Последняя любовь президента | страница 96



А течение обмывает холодом мое тело, и, странное дело, во мне что-то просыпается. Какое-то особое чувство. Особая дерзость, что ли. Наверно, от разговоров о КГБ и слежке.

Я присматриваюсь снова ко второй полынье. Самоуверенность взбухает во мне, как нарыв. Набрав воздуха, я ныряю под воду, и тут же течение несет меня подо льдом туда, ко второй полынье.

Я смотрю широко открытыми глазами снизу на лед. В глаза льется холод, резкий металлический холод. Кажется, я уже несколько минут плыву подо льдом, но второй полыньи нет. В мысли закрадывается страх. Неужели течение пронесло меня мимо! Вот глупость какая!

Но не успевает страх укорениться в мыслях, как надо мной резко открывается большое светлое пятно. Я, сделав рывок руками, вылетаю почти по грудь из холодной воды, пробивая головой тонкую ледяную корку. Руки сразу на край полыньи – чтобы не понесло течением дальше.

Гордости теперь во мне больше, чем самоуверенности. Я выбираюсь на лед и оглядываюсь.

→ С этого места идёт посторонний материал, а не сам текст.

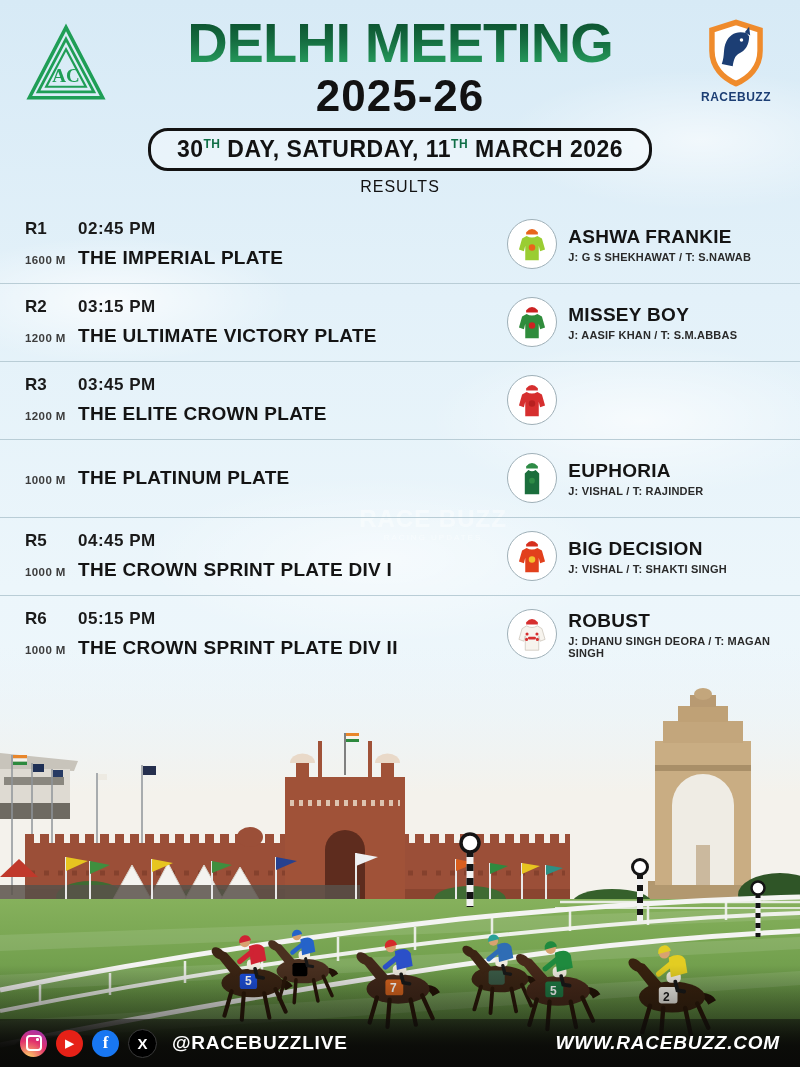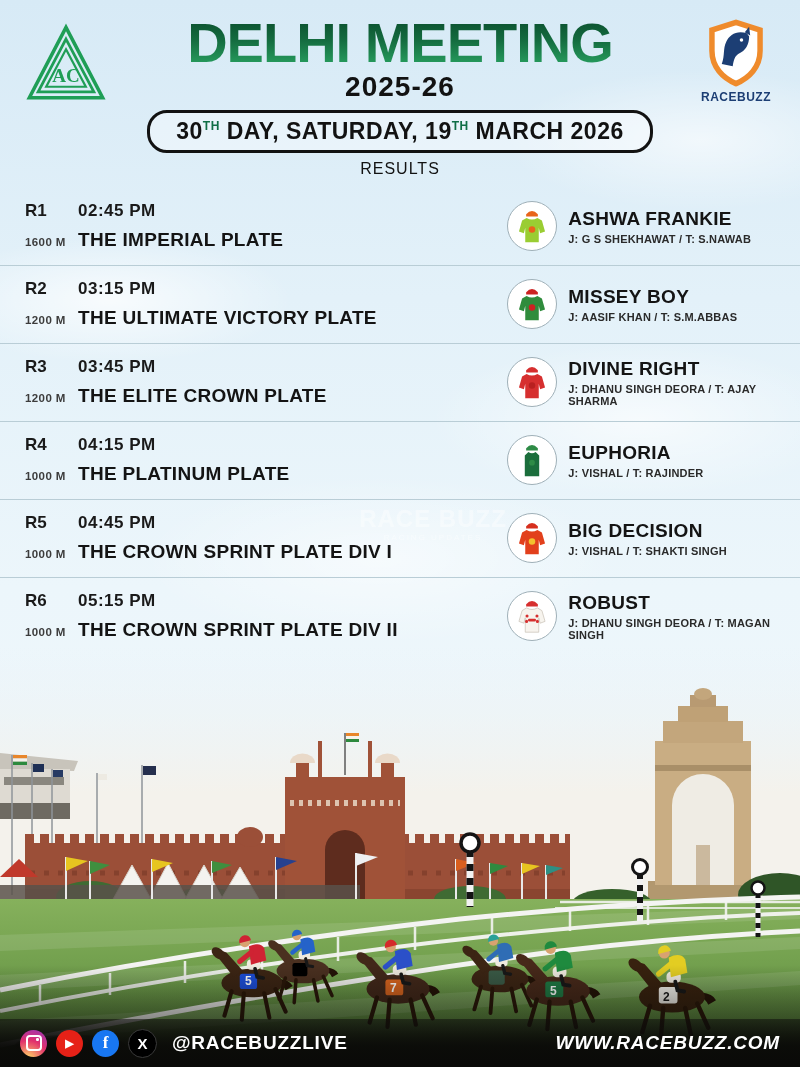--- a/index.html
+++ b/index.html
@@ -25,7 +25,7 @@
     background:linear-gradient(180deg,#0a4c2c 0%,#146b3f 45%,#2aa563 100%);
     -webkit-background-clip:text; background-clip:text; -webkit-text-fill-color:transparent;
   }
-  .season{font-size:28px; font-weight:800; color:#121212; letter-spacing:1px; margin-top:2px;}
+  .season{font-size:44px; font-weight:800; color:#121212; letter-spacing:1px; margin-top:2px;}
   .date-pill{
     display:inline-block; margin-top:7px; padding:5px 26px;
     border:3px solid #121212; border-radius:20px;

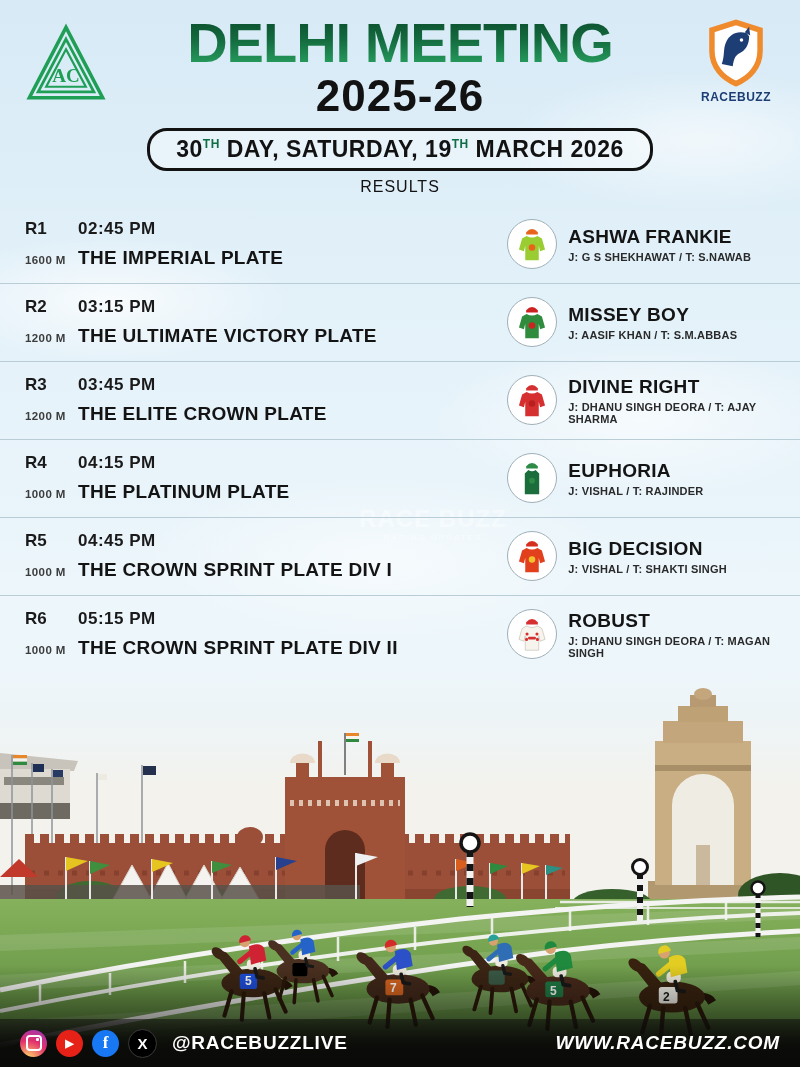--- a/index.html
+++ b/index.html
@@ -108,7 +108,7 @@
       <div class="main-title">DELHI MEETING</div>
       <div class="season">2025-26</div>
       <div>
-        <span class="date-pill"><span>30</span><sup>TH</sup><span> DAY, SATURDAY, 19</span><sup>TH</sup><span> MARCH 2026</span></span>
+        <span class="date-pill"><span>30</span><sup>TH</sup><span> DAY, SATURDAY, 11</span><sup>TH</sup><span> MARCH 2026</span></span>
       </div>
       <div class="results-label">RESULTS</div>
     </div>

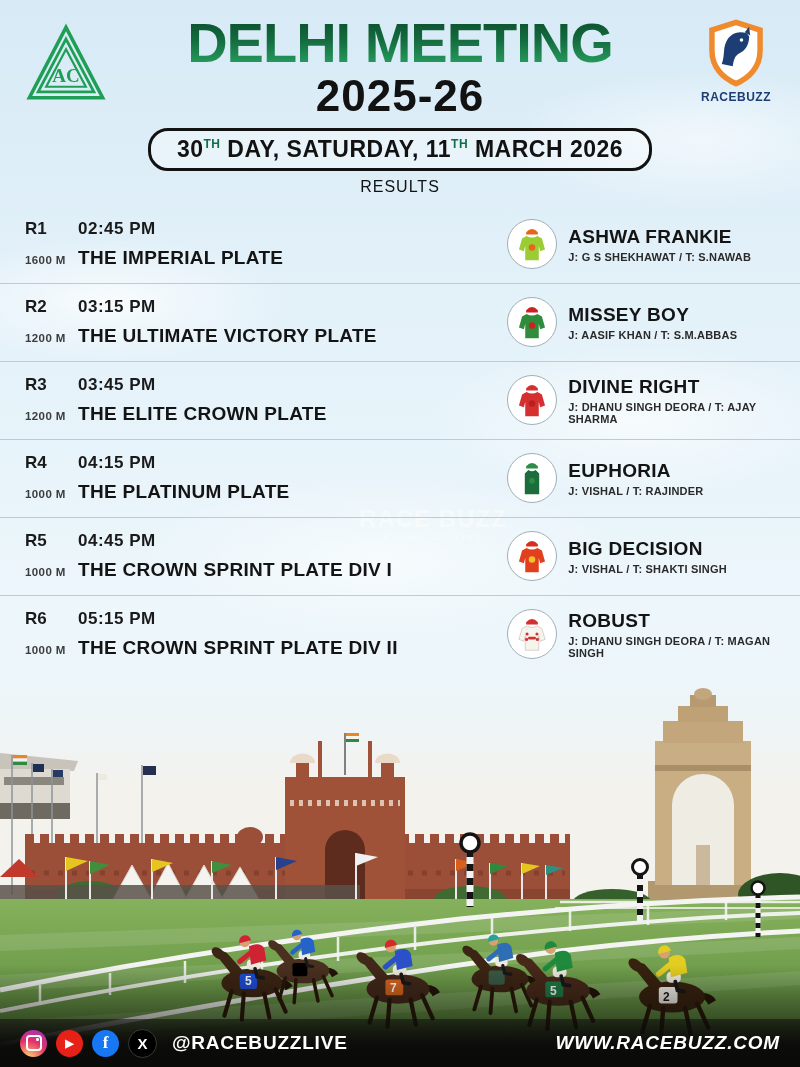--- a/index.html
+++ b/index.html
@@ -198,10 +198,6 @@
             <path d="M14 13 L9 16 L5.5 28 L11 30 L12.5 24 L12.5 40 L27.5 40 L27.5 24 L29 30 L34.5 28 L31 16 L26 13 Q20 16.5 14 13 Z" fill="#D62F2F"></path>
             <circle cx="20" cy="26" r="3.6" fill="#B82020"></circle>
           </svg>
-        </span>
-        <span class="winner-block">
-          <div class="winner-name">DIVINE RIGHT</div>
-          <div class="winner-conn">J: DHANU SINGH DEORA / T: AJAY SHARMA</div>
         </span>
       </div>
     </div>

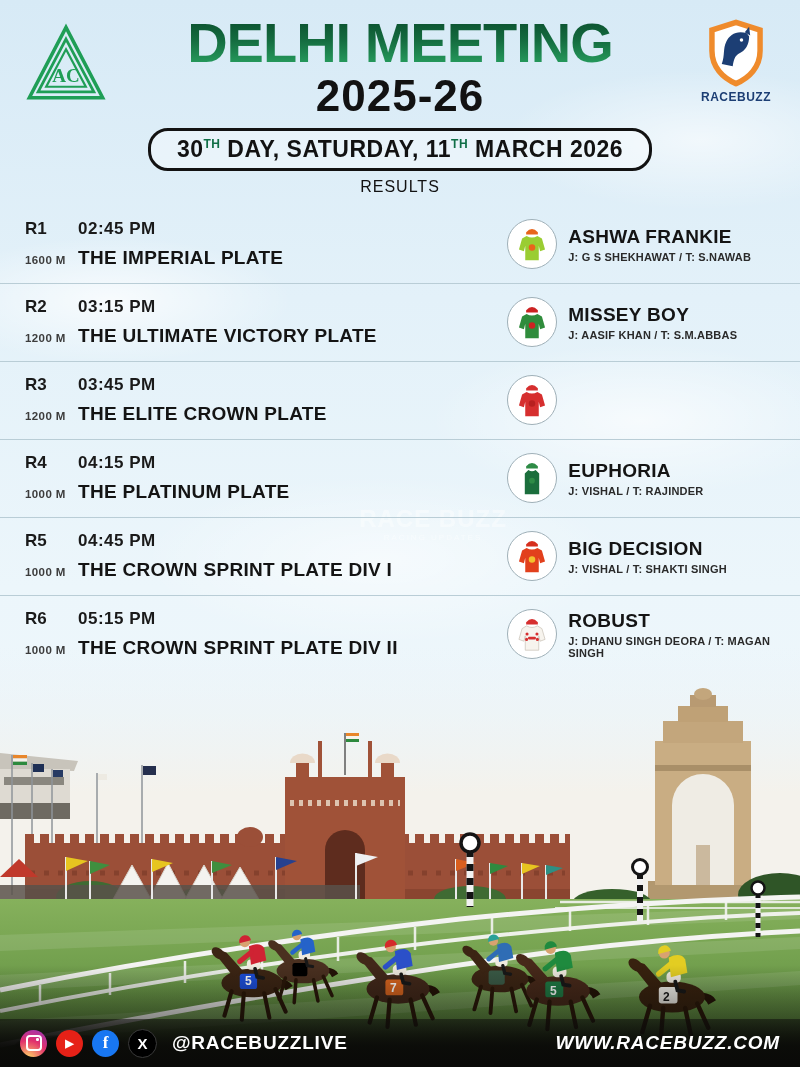--- a/index.html
+++ b/index.html
@@ -204,10 +204,6 @@
 
     <div class="race-row">
       <div class="race-left">
-        <div class="rl-line">
-          <span class="race-no">R4</span>
-          <span class="race-time">04:15 PM</span>
-        </div>
         <div class="rl-line">
           <span class="race-dist">1000 M</span>
           <span class="race-name">THE PLATINUM PLATE</span>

Отец Василий и Давид Исаакович уже стоят на берегу и испуганно смотрят вниз по течению. Увидев меня, переглядываются. Батюшка, рукой показывая в мою сторону, говорит что-то.

Я возвращаюсь к ним.

– Что это ты? – разводит руками старик. – И выпил-то чуть-чуть! А такое вытворяешь! Если б еще на спор, а то просто так!

– Молодец, молодец, – басит вдруг отец Василий. – Главное – не где нырнешь, а где вынырнешь. И вообще, главное – вовремя вынырнуть! Из тебя интересный человек получится! И Бог тебя любит, раз все время с тобой под водой плыл! Ты не думай, что это удача! Это все – Бог!

71

Египет. Синай. Шарм-Эль-Шейх. Май 2004 года.

– Это все тебе! – я провел рукой по ночному небу, усеянному яркими звездами.

За спиной фыркнул верблюд. Бедуины расстилали на песке холщовую подстилку.

– А у нас звезды толще, – смешливым голоском сказала Светлана, задрав голову вверх.

– У нас все толще! – пошутил я. – У нас чернозем, а у них пустыня!

Странная, неподвижная прохлада египетской ночи заставила меня пожалеть об оставленном в Киеве свитере.

Чиркнула спичка, и в темноте вспыхнул костер. Я оглянулся. Возле пламени матово блестел бронзовым боком большой чайник, покачиваясь на цепочке. Тренога, с верхушки которой он свисал, была почти не видна. К чайнику наклонился один из бедуинов, и в тишине звонко полилась вода.

Я обнял Светлану. Мы оба уставились на яркие египетские звезды.

– Я хочу тебя целовать! – прошептал я.

– Сережа, нас же предупредили! В мусульманских странах в публичных местах не целуются! – в ее глазах сверкнули смешинки, словно перебрались туда из ее шепота.